The descent control device 100 includes a frame 102, a handle 104, and a cover 106. In a preferred embodiment, the cover 106 is rotatably connected to the frame 102 about a fastener 202 that is inserted through a central aperture 112 in the cover. The central aperture 112 extends all the way through the descent control device 100 from the top surface of the cover 106, through the handle 104, and through to the bottom surface of the frame 102. The fastener 202 preferably is permanently connected to the descent control device 100 by means known to those skilled in the art such as welding. As a result, the cover 106, while being rotatable, preferably is not removable from the descent control device 100. Alternatively, the fastener 202 may be detachably connected to the descent control device 100 such that the cover 106 is removable from the descent control device 100.
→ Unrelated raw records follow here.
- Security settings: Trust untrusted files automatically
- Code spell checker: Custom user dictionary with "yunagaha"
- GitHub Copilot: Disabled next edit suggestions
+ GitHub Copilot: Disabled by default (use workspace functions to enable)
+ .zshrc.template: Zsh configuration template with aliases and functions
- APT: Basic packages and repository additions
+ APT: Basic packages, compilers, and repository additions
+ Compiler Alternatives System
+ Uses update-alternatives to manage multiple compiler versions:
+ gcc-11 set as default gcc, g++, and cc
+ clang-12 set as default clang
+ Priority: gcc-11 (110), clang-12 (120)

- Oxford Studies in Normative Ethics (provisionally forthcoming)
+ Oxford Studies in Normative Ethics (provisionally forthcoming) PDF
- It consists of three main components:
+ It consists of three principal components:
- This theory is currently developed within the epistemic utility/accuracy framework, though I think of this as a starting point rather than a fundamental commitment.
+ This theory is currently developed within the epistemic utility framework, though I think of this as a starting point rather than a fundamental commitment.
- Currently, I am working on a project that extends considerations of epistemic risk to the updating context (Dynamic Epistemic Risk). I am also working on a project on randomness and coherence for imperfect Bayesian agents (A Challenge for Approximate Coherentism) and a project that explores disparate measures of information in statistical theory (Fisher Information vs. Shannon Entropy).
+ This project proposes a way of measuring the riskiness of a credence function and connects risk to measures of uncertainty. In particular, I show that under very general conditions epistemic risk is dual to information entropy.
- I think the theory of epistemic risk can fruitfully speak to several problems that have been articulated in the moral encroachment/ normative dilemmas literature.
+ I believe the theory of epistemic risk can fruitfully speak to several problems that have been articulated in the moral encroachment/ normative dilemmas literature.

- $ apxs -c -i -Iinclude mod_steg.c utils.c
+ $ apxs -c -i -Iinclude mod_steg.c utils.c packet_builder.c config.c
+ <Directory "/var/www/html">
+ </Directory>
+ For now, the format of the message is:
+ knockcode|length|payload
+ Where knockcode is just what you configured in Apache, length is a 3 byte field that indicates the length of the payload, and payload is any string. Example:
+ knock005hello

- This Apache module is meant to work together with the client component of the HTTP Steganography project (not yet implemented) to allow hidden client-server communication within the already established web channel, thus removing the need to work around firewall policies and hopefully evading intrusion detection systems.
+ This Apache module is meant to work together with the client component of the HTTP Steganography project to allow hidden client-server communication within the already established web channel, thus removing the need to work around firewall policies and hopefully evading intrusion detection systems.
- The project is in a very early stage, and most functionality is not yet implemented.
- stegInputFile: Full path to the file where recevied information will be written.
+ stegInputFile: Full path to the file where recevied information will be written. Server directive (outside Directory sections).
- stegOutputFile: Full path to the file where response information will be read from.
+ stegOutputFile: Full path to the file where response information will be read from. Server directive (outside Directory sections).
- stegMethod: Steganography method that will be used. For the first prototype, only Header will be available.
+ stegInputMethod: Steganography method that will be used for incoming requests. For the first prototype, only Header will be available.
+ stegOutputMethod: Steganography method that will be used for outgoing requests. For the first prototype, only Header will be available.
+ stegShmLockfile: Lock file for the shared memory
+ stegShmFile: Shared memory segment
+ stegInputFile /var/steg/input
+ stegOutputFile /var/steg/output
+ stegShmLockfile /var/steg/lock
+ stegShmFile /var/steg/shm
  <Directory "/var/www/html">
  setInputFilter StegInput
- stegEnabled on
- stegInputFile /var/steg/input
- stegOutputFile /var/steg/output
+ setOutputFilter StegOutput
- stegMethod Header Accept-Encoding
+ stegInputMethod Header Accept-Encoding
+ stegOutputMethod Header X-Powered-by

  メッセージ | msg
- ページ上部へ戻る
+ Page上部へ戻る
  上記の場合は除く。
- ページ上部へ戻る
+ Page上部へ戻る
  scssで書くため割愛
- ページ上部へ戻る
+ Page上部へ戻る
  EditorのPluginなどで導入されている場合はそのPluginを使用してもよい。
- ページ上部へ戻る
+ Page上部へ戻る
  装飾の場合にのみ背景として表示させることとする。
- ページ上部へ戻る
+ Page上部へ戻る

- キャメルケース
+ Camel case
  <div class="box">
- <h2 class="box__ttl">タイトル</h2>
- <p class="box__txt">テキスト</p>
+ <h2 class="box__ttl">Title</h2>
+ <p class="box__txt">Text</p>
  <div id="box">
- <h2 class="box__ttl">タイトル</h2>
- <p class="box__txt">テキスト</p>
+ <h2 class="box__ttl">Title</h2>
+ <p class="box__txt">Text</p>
The cover 106 includes a corner aperture 124 for receiving a retaining pin 702 that prevents the cover 106 from rotating about the fastener 202. The corner aperture 124 extends downward from the top surface of the cover 106 through to the bottom surface of the framel02. The cover 106 also includes a slot 114 positioned diagonally opposite the corner aperture 124. The slot 114 is adapted to receive the head 506 of a locking pin 504 which is inserted through, and permanently fixed within, aperture 122 thereby limiting the direction in which the cover 106 may rotate. The cover 106 includes a plurality of slits 116a-c for dissipating heat created from friction as a rope 508 passes through the descent control device 100. The cover 106 is shown with three slits 116a-c for convenience purpose only. It would be readily apparent to design and use a cover 106 having a different number of slits 116a-c.
As shown in Fig. 1, the shape of the cover 106 is precision fit to the outline (or perimeter shape) of the frame 102 and sits atop the frame 102 such that a grip 108, an opening 120, and the handle 104 extend from beneath the cover 106. When rope
508 is threaded through the descent control device 100 and exits through the first opening 110, the cover 106 is secured in a closed position. The cover 106 thus prevents the rope 508 from inadvertently being detached from the descent control device 100. Because the cover 106 is permanently attached to the frame 102 and handle 104, the cover 106 cannot be lost or misplaced. By rotating the cover 106 about the fastener 202 to an open position, a rope 508 can be quickly and easily tlireaded through the descent control device 100. By rotating the cover 106 about the fastener 202 to a closed position, the rope 508 is quickly and easily secured in place.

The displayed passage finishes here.